## The problem
Up through the line that contains "[8,739,96,754] 21st April", retype the entries exactly, beginning at the very first line.

BEGIN

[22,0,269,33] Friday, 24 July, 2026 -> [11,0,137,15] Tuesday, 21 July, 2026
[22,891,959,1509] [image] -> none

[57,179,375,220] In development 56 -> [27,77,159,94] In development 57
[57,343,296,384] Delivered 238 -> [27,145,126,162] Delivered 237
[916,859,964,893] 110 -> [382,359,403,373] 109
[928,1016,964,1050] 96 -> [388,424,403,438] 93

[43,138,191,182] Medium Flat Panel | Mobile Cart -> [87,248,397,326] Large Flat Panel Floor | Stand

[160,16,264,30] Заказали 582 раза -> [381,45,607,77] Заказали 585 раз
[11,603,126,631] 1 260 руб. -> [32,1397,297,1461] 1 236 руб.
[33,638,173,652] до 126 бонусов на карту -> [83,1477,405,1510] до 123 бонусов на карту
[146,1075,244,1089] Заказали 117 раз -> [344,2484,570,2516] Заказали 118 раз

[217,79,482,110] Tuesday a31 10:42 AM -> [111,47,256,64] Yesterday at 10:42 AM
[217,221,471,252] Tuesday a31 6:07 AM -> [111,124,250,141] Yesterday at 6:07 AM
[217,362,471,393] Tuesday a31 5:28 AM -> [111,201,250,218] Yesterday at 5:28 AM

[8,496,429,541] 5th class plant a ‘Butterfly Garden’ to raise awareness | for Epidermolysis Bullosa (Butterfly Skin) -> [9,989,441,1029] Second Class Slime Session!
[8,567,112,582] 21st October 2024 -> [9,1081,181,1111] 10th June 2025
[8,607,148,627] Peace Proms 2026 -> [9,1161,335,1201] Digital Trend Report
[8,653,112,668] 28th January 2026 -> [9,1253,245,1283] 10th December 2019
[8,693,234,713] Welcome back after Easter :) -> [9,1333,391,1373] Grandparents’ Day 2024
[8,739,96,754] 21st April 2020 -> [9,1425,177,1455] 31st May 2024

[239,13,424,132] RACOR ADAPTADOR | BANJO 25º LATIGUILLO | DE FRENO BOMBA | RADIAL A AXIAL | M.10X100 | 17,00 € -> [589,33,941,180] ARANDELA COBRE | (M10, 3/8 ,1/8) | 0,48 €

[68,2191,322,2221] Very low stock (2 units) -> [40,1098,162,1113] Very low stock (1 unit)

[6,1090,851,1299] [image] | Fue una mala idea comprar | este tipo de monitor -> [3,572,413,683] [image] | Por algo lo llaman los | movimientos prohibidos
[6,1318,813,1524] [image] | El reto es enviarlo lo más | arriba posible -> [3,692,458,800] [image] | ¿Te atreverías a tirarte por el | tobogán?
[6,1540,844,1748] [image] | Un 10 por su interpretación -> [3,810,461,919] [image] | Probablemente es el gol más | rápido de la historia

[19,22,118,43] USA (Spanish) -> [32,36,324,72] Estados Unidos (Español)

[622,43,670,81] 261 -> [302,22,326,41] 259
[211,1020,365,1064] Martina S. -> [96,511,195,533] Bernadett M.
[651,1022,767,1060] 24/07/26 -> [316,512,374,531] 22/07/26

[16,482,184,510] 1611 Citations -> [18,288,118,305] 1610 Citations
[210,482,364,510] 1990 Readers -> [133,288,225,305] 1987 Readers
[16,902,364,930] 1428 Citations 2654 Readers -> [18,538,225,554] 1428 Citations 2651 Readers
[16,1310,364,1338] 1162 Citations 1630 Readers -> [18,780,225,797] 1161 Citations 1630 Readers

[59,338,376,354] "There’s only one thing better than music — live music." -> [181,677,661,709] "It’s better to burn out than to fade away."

END

## Response
[22,0,269,33] Friday, 24 July, 2026 -> [11,0,137,15] Tuesday, 21 July, 2026
[22,891,959,1509] [image] -> none

[57,179,375,220] In development 56 -> [27,77,159,94] In development 57
[57,343,296,384] Delivered 238 -> [27,145,126,162] Delivered 237
[916,859,964,893] 110 -> [382,359,403,373] 109
[928,1016,964,1050] 96 -> [388,424,403,438] 93

[43,138,191,182] Medium Flat Panel | Mobile Cart -> [87,248,397,326] Large Flat Panel Floor | Stand

[160,16,264,30] Заказали 582 раза -> [381,45,607,77] Заказали 585 раз
[11,603,126,631] 1 260 руб. -> [32,1397,297,1461] 1 236 руб.
[33,638,173,652] до 126 бонусов на карту -> [83,1477,405,1510] до 123 бонусов на карту
[146,1075,244,1089] Заказали 117 раз -> [344,2484,570,2516] Заказали 118 раз

[217,79,482,110] Tuesday a31 10:42 AM -> [111,47,256,64] Yesterday at 10:42 AM
[217,221,471,252] Tuesday a31 6:07 AM -> [111,124,250,141] Yesterday at 6:07 AM
[217,362,471,393] Tuesday a31 5:28 AM -> [111,201,250,218] Yesterday at 5:28 AM

[8,496,429,541] 5th class plant a ‘Butterfly Garden’ to raise awareness | for Epidermolysis Bullosa (Butterfly Skin) -> [9,989,441,1029] Second Class Slime Session!
[8,567,112,582] 21st October 2024 -> [9,1081,181,1111] 10th June 2025
[8,607,148,627] Peace Proms 2026 -> [9,1161,335,1201] Digital Trend Report
[8,653,112,668] 28th January 2026 -> [9,1253,245,1283] 10th December 2019
[8,693,234,713] Welcome back after Easter :) -> [9,1333,391,1373] Grandparents’ Day 2024
[8,739,96,754] 21st April 2020 -> [9,1425,177,1455] 31st May 2024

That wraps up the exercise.